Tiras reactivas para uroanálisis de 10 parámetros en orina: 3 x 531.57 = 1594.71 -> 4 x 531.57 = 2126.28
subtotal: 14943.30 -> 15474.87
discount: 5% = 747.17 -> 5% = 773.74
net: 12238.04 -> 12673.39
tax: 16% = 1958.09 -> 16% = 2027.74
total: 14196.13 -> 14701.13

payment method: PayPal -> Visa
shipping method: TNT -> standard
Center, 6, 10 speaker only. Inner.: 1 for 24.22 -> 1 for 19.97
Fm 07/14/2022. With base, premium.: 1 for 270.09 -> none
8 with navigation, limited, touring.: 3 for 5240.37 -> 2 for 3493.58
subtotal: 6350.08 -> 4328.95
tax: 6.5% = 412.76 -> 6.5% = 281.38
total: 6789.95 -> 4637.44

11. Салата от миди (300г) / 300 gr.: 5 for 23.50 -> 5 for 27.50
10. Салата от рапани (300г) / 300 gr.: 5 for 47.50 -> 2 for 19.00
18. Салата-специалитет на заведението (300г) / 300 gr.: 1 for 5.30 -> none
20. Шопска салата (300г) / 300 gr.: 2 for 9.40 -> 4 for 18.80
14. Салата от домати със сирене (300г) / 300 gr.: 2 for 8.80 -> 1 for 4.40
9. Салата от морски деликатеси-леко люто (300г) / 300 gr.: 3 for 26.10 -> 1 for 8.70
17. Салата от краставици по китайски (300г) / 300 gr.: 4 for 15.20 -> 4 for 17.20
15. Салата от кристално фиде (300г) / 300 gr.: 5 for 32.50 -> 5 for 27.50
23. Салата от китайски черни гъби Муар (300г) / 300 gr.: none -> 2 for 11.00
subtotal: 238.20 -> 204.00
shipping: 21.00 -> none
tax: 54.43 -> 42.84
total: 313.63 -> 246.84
==
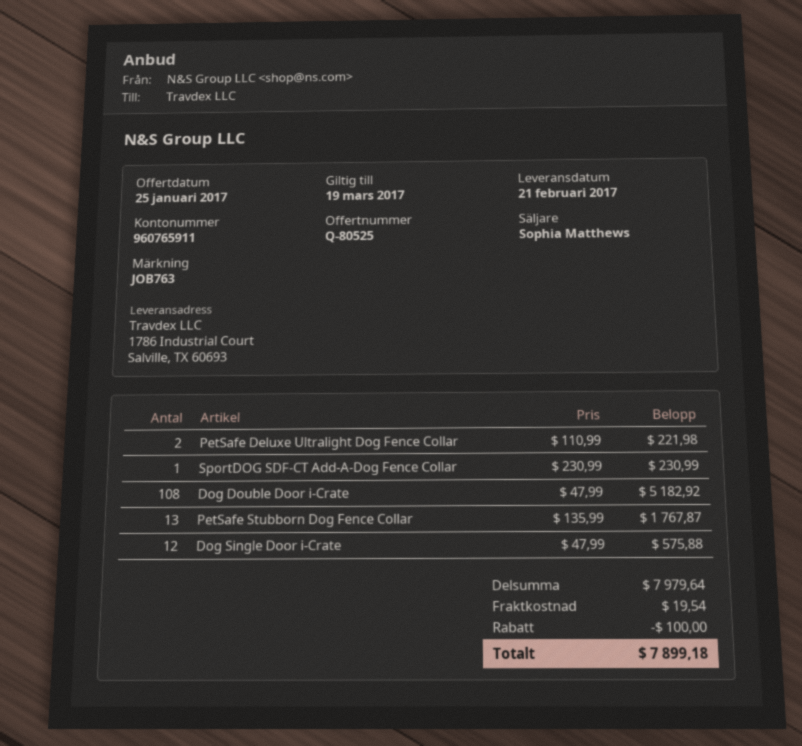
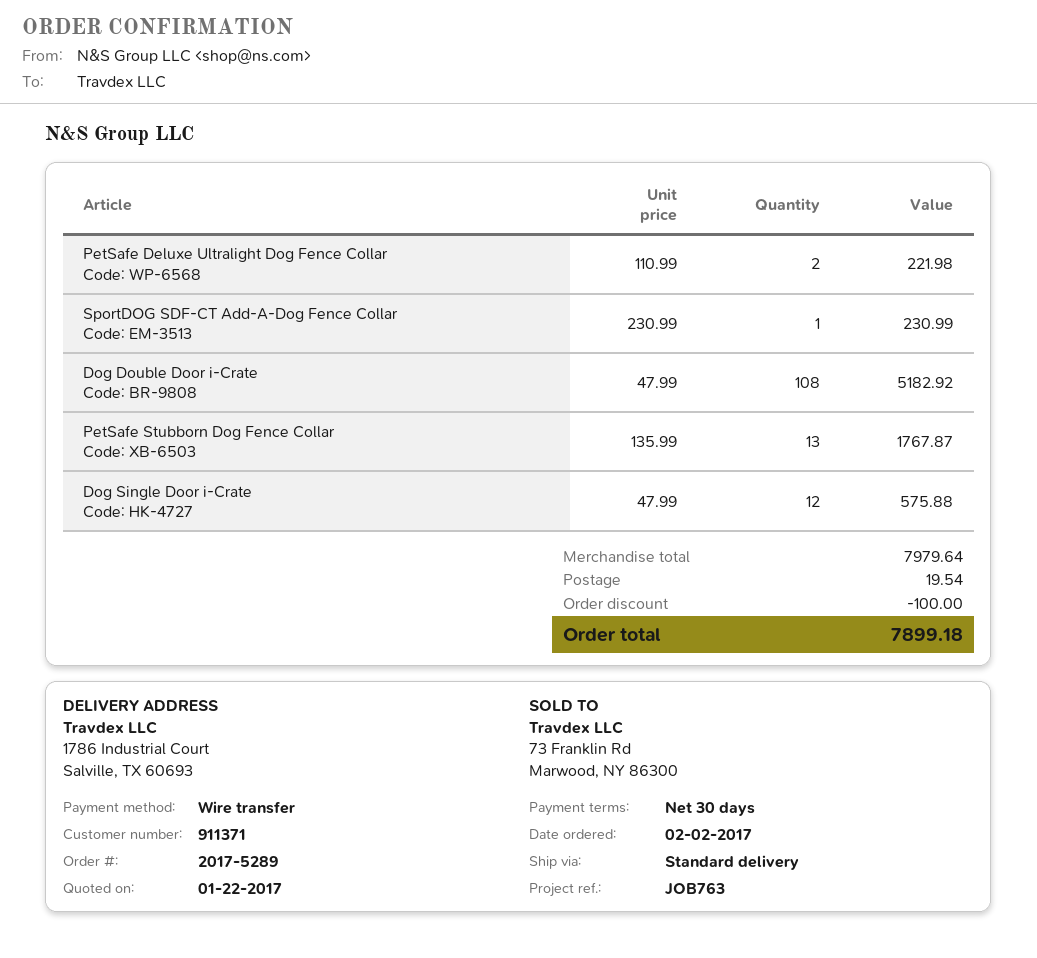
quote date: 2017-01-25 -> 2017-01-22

▶ _PROBLEM STATEMENT_:
Check the listing above for "shipping". Show every line where it turns up.

▶ _ANSWER TO THE PROBLEM_:
shipping method: TNT -> standard
shipping: 21.00 -> none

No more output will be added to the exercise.